Bernard Llanos — July 11, 2013 - 12:09pm

Related Projects: 
Image Stylization

Introduction

Simple Linear Iterative Clustering is a recently-developed algorithm for segmenting images into regions of similar pixels.

A detailed explanation of SLIC and a comparison of SLIC and other segmentation processes can be found in the following article authored by the inventors of SLIC:

SLIC Superpixels Compared to State-of-the-Art Superpixel Methods
Authors: Radhakrishna Achanta, Appu Shaji, Kevin Smith, Aurelien Lucchi, Pascal Fua, and Sabine Süsstrunk
IEEE Transactions on Pattern Analysis and Machine Intelligence, Vol. 34, No. 11, November 2012

 

SLIC Implementation

The inventors of SLIC have a freely available C++ implementation at http://ivrg.epfl.ch/research/superpixels. The implementation that I used was a C/MEX-file for MATLAB, available as part of the toolbox at http://www.vlfeat.org/index.html by A. Vedaldi and B. Fulkerson.

The VLFeat SLIC function accepts two parameters (aside from the image itself):

  • Region Size: The size of the region. It seems that the average number of pixels in a segment is between (regionSize)^2 and pi*(regionSize/2)^2. In other words, the regions cover average areas between the area of a square with side length equal to regionSize, and the area of a circle with diameter equal to regionSize.
  • Regularizer: Increasing the value of this parameter results in segments with smoother contours and more rounded, regular shapes.

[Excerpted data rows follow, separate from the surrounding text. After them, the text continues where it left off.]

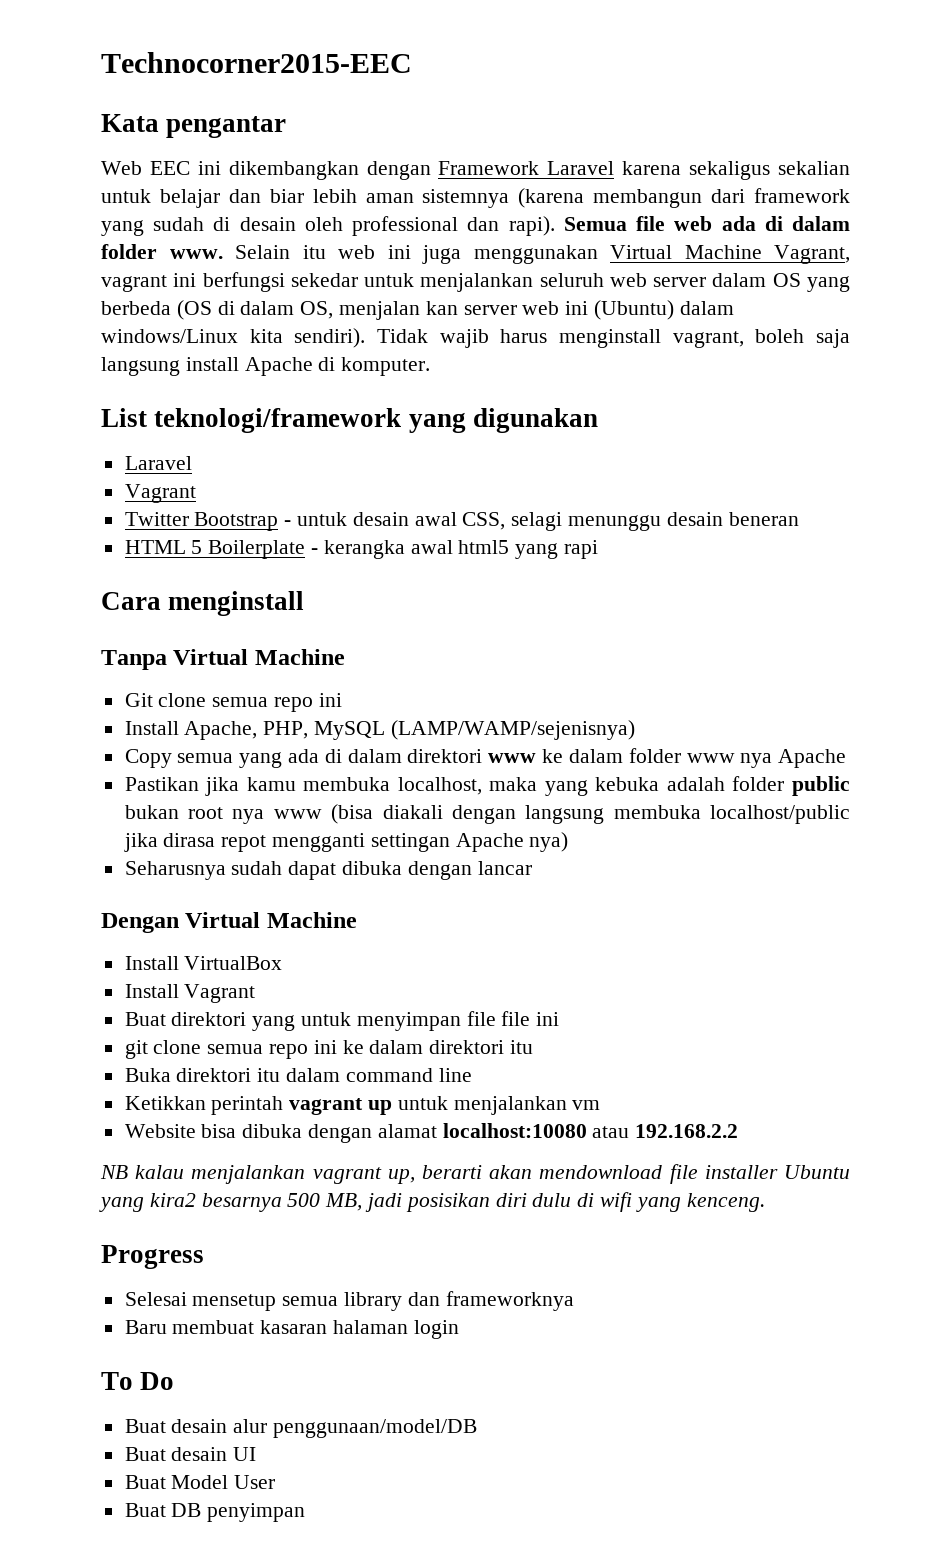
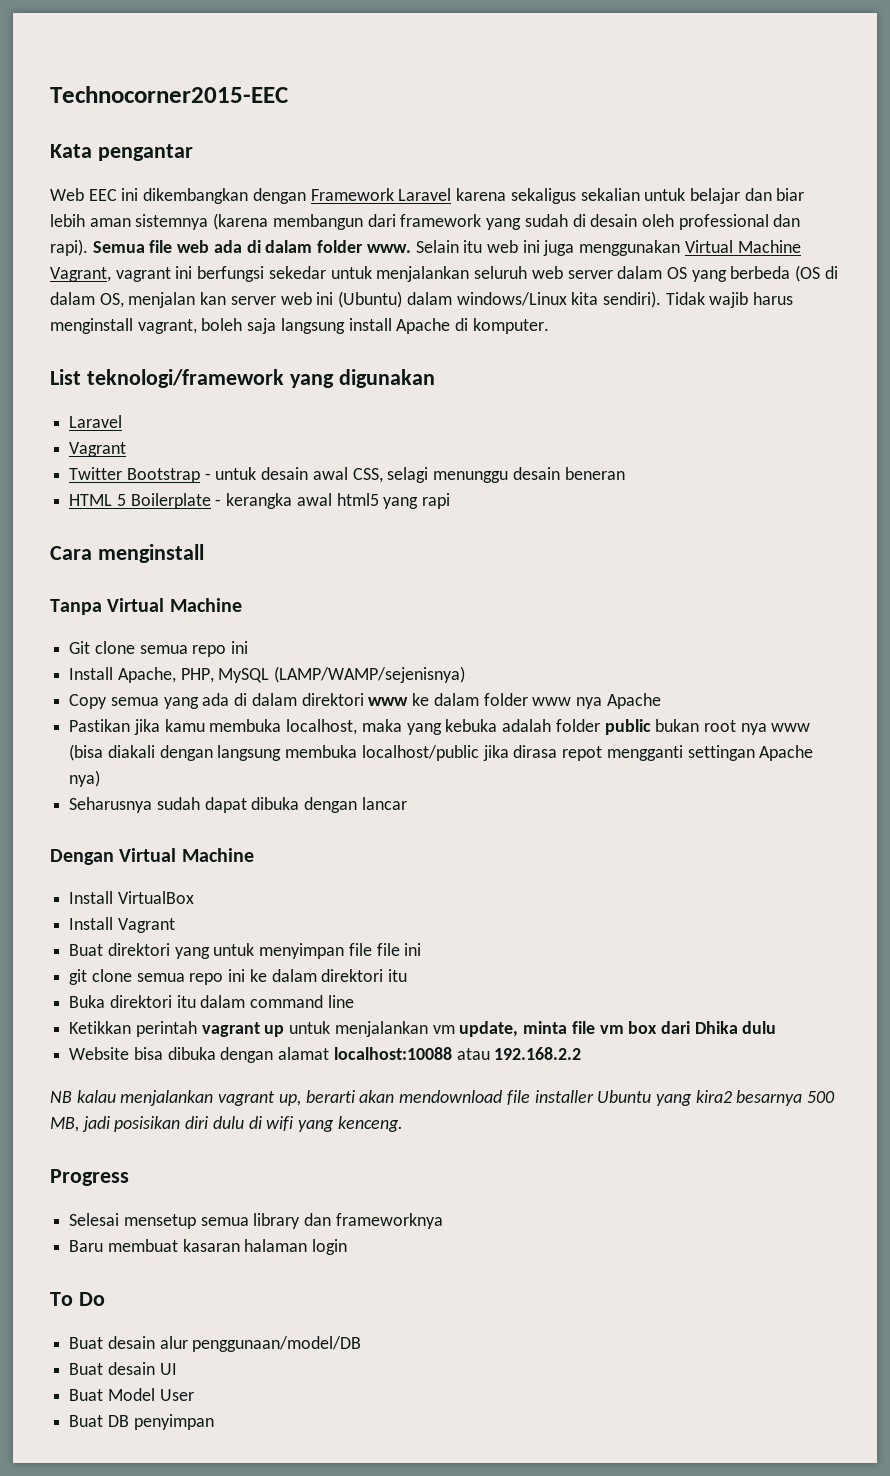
(601, 1105) none -> [459,1021,777,1037] update, minta file vm box dari Dhika dulu
[442,1123,587,1138] localhost:10080 -> [333,1047,452,1060] localhost:10088

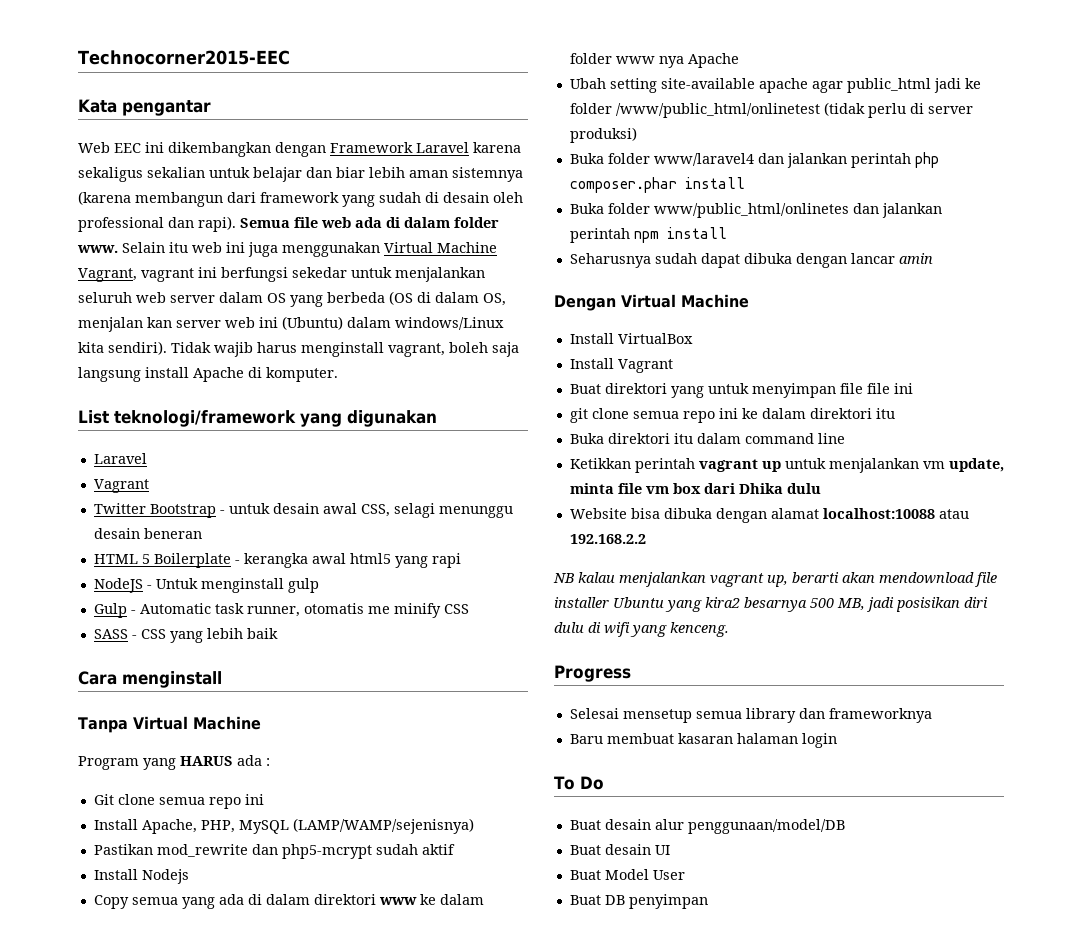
(451, 501) none -> [93,578,319,593] [93,603,469,618] [93,628,278,643] // NodeJS - Untuk menginstall gulp // Gulp - Automatic task runner, otomatis me minify CSS // SASS - CSS yang lebih baik
(242, 605) none -> [78,755,270,770] // Program yang HARUS ada :
(466, 674) none -> [93,844,455,859] [93,869,189,884] // Pastikan mod_rewrite dan php5-mcrypt sudah aktif // Install Nodejs
[69,719,811,735] [69,744,814,761] [69,770,101,787] Pastikan jika kamu membuka localhost, maka yang kebuka adalah folder public bukan root nya www (bisa diakali dengan langsung membuka localhost/public jika dirasa repot mengganti settingan Apache nya) -> [569,78,981,93] [569,102,973,118] [569,127,637,143] [569,152,939,168] [569,177,745,193] [569,203,942,218] [569,227,727,243] Ubah setting site-available apache agar public_html jadi ke folder /www/public_html/onlinetest (tidak perlu di server produksi) // Buka folder www/laravel4 dan jalankan perintah php composer.phar install // Buka folder www/public_html/onlinetes dan jalankan perintah npm install
(407, 803) none -> [898,253,933,264] amin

Examples of segmentations using different parameter values can be found at http://www.vlfeat.org/overview/slic.html

Motivation

After using SLIC to generate an accurate segmentation of an image, we can process each segment in some manner to obtain an image in which pixels have been altered in ways which respect their neighbourhoods. Subsequently, we can use cumulative range geodesic filtering to smooth away the edges between segments.

One goal we might be able to achieve is to exaggerate the value contrast of an image in the style of 19th century Romantic painting (see, for example, the work of Frederic Edwin Church, http://en.wikipedia.org/wiki/Frederic_Edwin_Church).

Preliminary Results

Source Image

Source image

Segmented using regionSize = 27 and regularizer = 0.01

SLIC-segmented image, with randomly-coloured segments. regionSize parameter is 27, and regularizer parameter is 0.01

Smoothed using Cumulative Range Geodesic Filtering (Mask Size of 256 pixels, gamma parameter value of zero)

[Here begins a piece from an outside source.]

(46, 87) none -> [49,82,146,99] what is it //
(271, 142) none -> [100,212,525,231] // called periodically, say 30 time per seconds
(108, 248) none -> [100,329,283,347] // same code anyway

(regionSize = 27 and regularizer = 0.01)
Cumulative range geodesic filtering (mask size 256, gamma = 0) of an SLIC-segmented image with regionSize = 27 and regularizer = 0.01

The filtered image seems to retain the edges of the original image very nicely.

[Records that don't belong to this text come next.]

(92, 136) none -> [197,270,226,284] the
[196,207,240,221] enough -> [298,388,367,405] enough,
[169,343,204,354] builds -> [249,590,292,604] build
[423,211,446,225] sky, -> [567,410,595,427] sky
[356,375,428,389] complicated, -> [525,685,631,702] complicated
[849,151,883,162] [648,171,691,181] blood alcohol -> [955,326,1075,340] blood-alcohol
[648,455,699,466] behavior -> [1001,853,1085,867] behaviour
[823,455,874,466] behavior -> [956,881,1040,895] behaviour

If the regularizer parameter is increased significantly, the SLIC segments do not follow the texture of the image as closely, and the smoothed image has a more uniform pattern of colour splotches, as shown below. Strong edges in the image are still preserved.

(regionSize = 27 and regularizer = 1000)
Cumulative range geodesic filtering (mask size 256, gamma = 0) of an SLIC-segmented image with regionSize = 27 and regularizer = 1000

Lastly, as the regionSize parameter is increased, region colours are not blended together as much for a given constant filtering mask size, as expected. I will probably only use region sizes which are comparable to filtering mask sizes in the future. Also, I would probably try to pick region sizes around the size of the smallest features that I want to preserve in the image.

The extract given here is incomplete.